■ **Exercise brief**
Copy the lines below exactly. No picture goes into the copy.

■ **Material for this exercise**
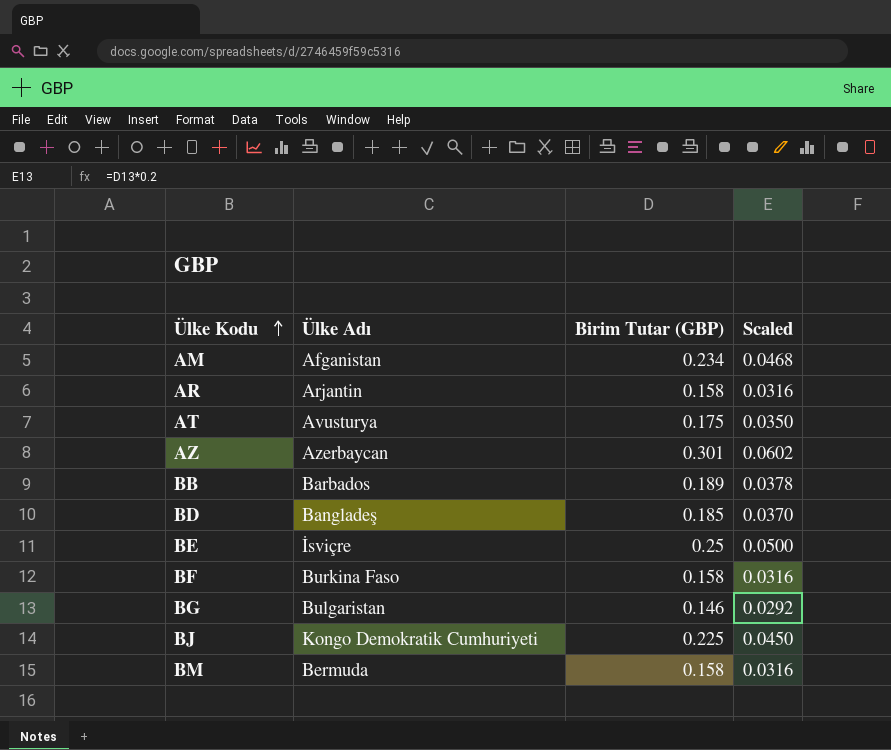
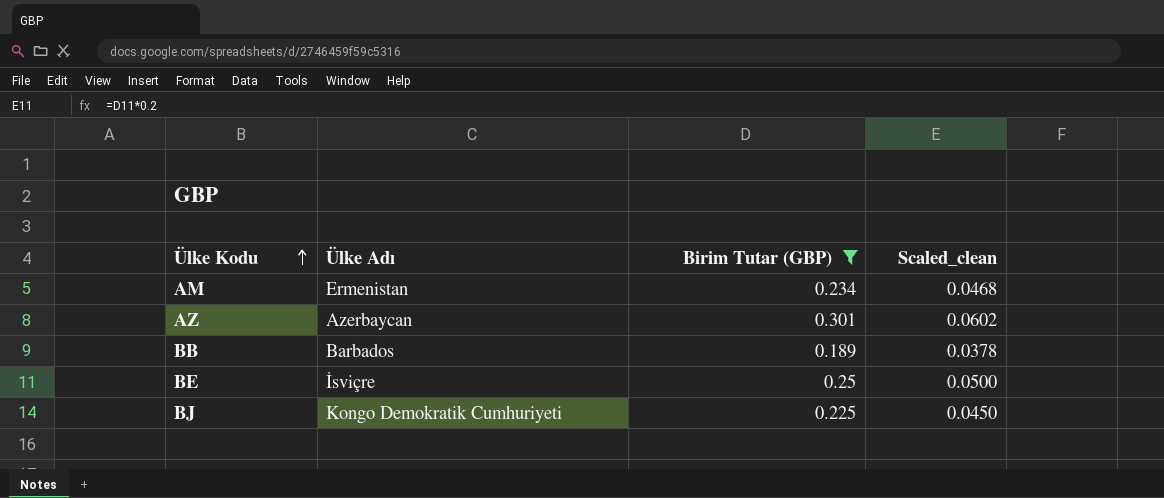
filter: none -> Birim Tutar (GBP) >= 0.189
column name: Scaled -> Scaled_clean
AM | Ülke Adı: Afganistan -> Ermenistan

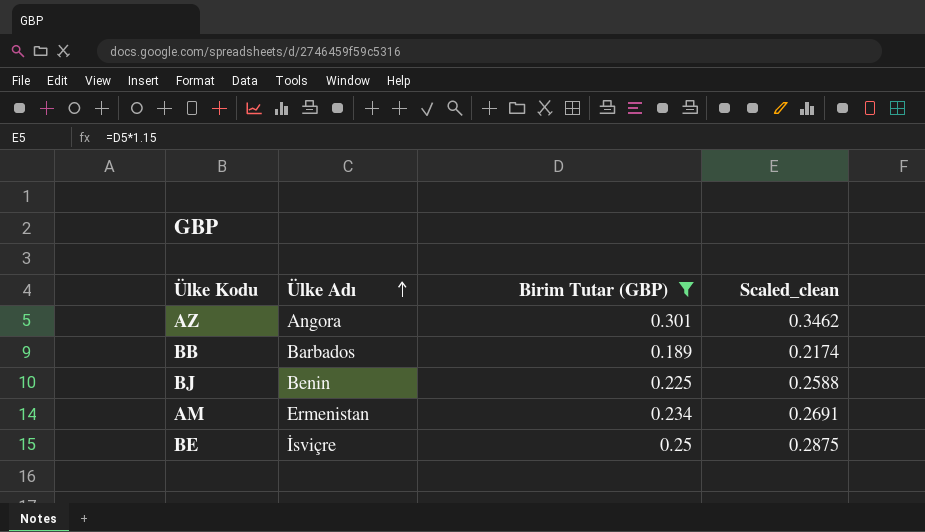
row order: Ülke Kodu ascending -> Ülke Adı ascending
column Scaled_clean | formula: [Birim Tutar (GBP)] * 0.2 -> [Birim Tutar (GBP)] * 1.15
AZ | Ülke Adı: Azerbaycan -> Angora
BJ | Ülke Adı: Kongo Demokratik Cumhuriyeti -> Benin

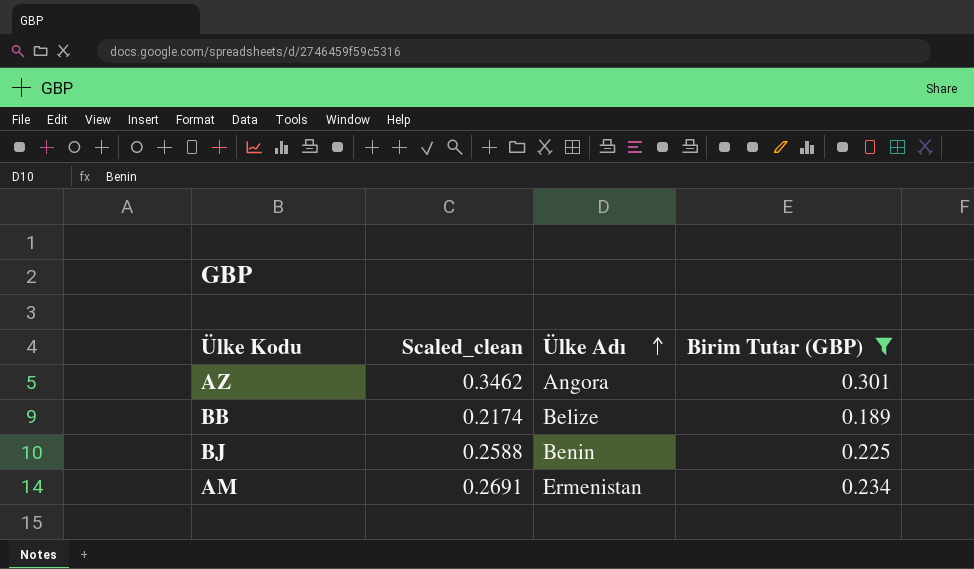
column Scaled_clean | position: 4 -> 2
row BE: İsviçre | 0.25 | 0.2875 -> none
BB | Ülke Adı: Barbados -> Belize

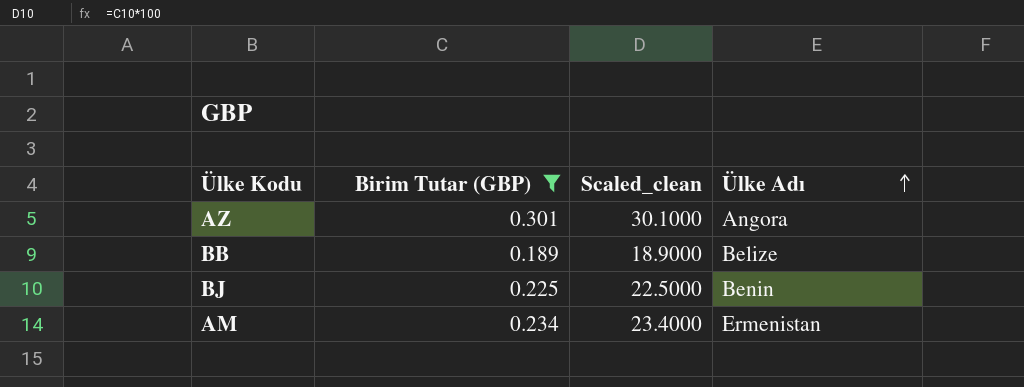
column Birim Tutar (GBP) | position: 4 -> 2
column Scaled_clean | formula: [Birim Tutar (GBP)] * 1.15 -> [Birim Tutar (GBP)] * 100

■ **Output of the exercise**
filter: none -> Birim Tutar (GBP) >= 0.189
column name: Scaled -> Scaled_clean
AM | Ülke Adı: Afganistan -> Ermenistan

row order: Ülke Kodu ascending -> Ülke Adı ascending
column Scaled_clean | formula: [Birim Tutar (GBP)] * 0.2 -> [Birim Tutar (GBP)] * 1.15
AZ | Ülke Adı: Azerbaycan -> Angora
BJ | Ülke Adı: Kongo Demokratik Cumhuriyeti -> Benin

column Scaled_clean | position: 4 -> 2
row BE: İsviçre | 0.25 | 0.2875 -> none
BB | Ülke Adı: Barbados -> Belize

column Birim Tutar (GBP) | position: 4 -> 2
column Scaled_clean | formula: [Birim Tutar (GBP)] * 1.15 -> [Birim Tutar (GBP)] * 100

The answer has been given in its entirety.